The presentation covered:

  • Motivations to tune data transfer hosts. One motivation is the condition TCP congestion control algorithms use to detect network congestion, that results in packet drops. A second motivation is how to detect if queues are forming. Queue occupancy leads to packet drops and jitter, and it varies per packet received. A third motivation is to provide users a way to enable high-speed data transfer tuning without requiring changes to their applications.
  • Q-Factor leverages In-band Network Telemetry (INT) to record network telemetry information in packets while they traverse a path between two endpoints in the network. INT will be presented, including a description of what it is and how it works, and of the real-time granular data in INT reports. INT reports contain the data to measure if queues are forming. How Q-Factor leverages INT to mitigate buffer utilization, and how to mitigate hop delay and jitter will be presented.
  • Q-Factor uses Linux socket level information for tuning that is collected by eBPF programs in the Linux kernel. We will present what information can be extracted from recent Linux kernels and how BPF programs can be used to tune socket level information (such as receive and send windows, and retransmission timers). We show how we collect eBPF metrics from the hosts using Kafka streams.

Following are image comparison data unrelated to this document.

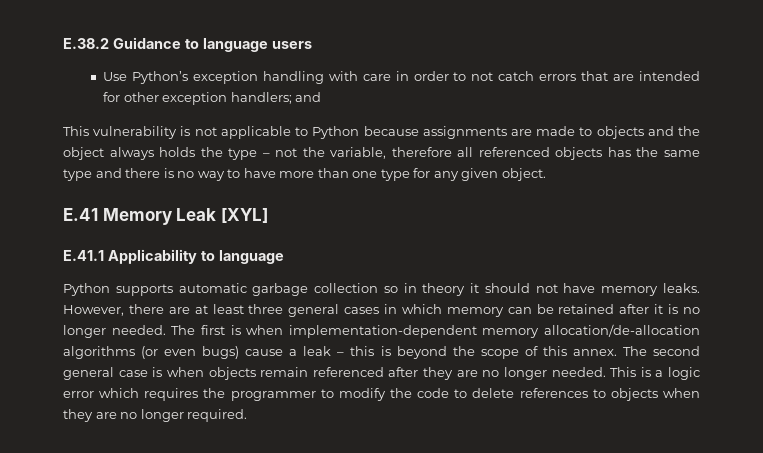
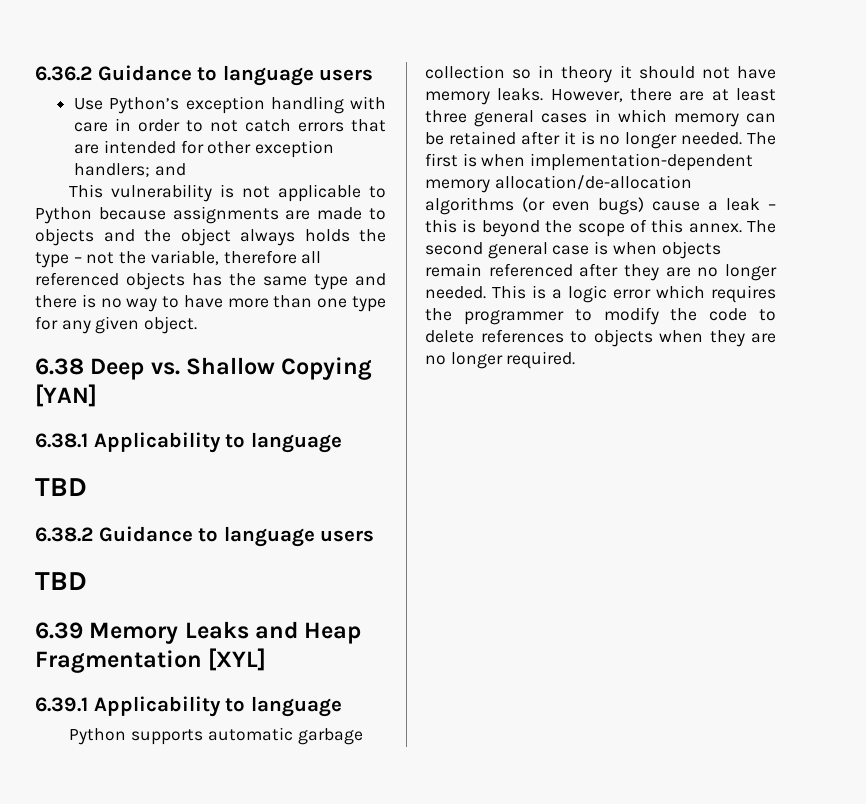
- E.38.2 Guidance to language users
+ 6.36.2 Guidance to language users
- E.41 Memory Leak [XYL]
+ 6.38 Deep vs. Shallow Copying [YAN]
+ 6.38.1 Applicability to language
+ TBD
+ 6.38.2 Guidance to language users
+ TBD
+ 6.39 Memory Leaks and Heap Fragmentation [XYL]
- E.41.1 Applicability to language
+ 6.39.1 Applicability to language

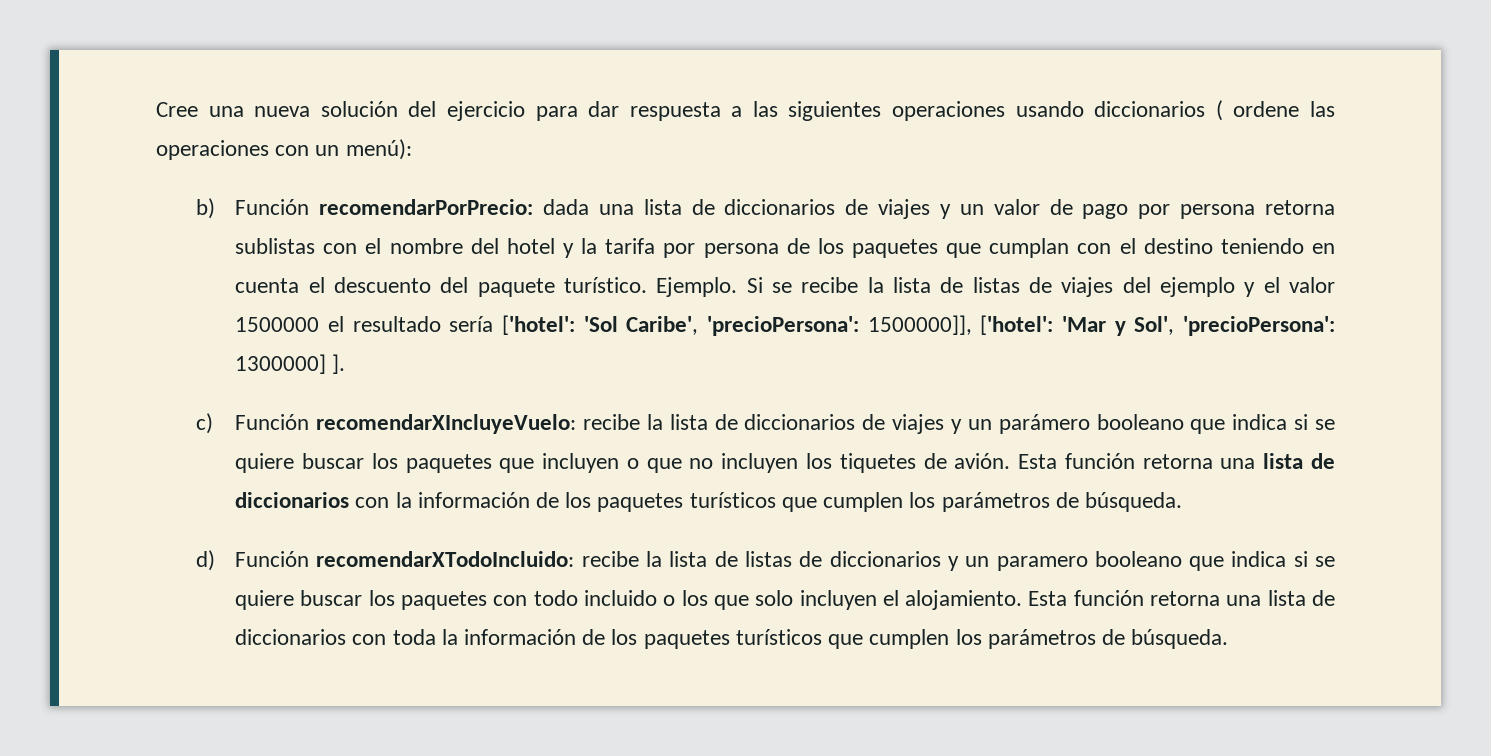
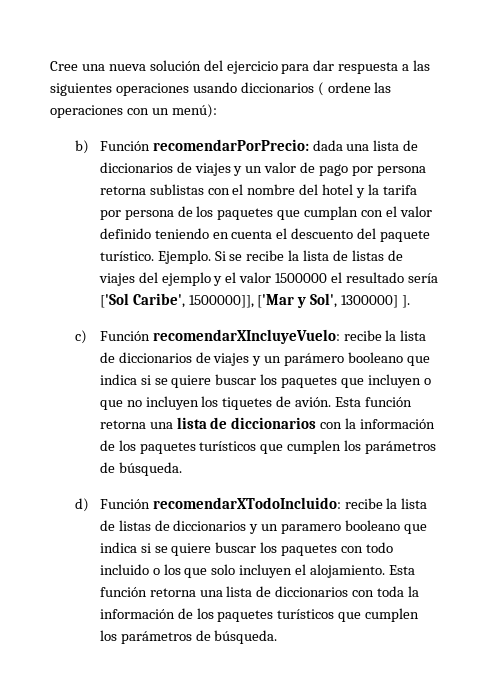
- b) Función recomendarPorPrecio: dada una lista de diccionarios de viajes y un valor de pago por persona retorna sublistas con el nombre del hotel y la tarifa por persona de los paquetes que cumplan con el destino teniendo en cuenta el descuento del paquete turístico.
+ b) Función recomendarPorPrecio: dada una lista de diccionarios de viajes y un valor de pago por persona retorna sublistas con el nombre del hotel y la tarifa por persona de los paquetes que cumplan con el valor definido teniendo en cuenta el descuento del paquete turístico.
- Si se recibe la lista de listas de viajes del ejemplo y el valor 1500000 el resultado sería ['hotel': 'Sol Caribe', 'precioPersona': 1500000]], ['hotel': 'Mar y Sol', 'precioPersona': 1300000] ].
+ Si se recibe la lista de listas de viajes del ejemplo y el valor 1500000 el resultado sería ['Sol Caribe', 1500000]], ['Mar y Sol', 1300000] ].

  • Results from tuning network endpoints using the Q-Factor Telemetry Agent will be presented. Findings from the evaluation of different tuning techniques will be presented. Finally, experiences from developing observation-based learning techniques to mitigate bottlenecks by consuming queue occupancy and hop delay telemetry data will be presented.

Q-Factor is a project led by Florida International University (FIU) and the Energy Sciences Network (ESnet) and funded by the U.S. National Science Foundation (NSF).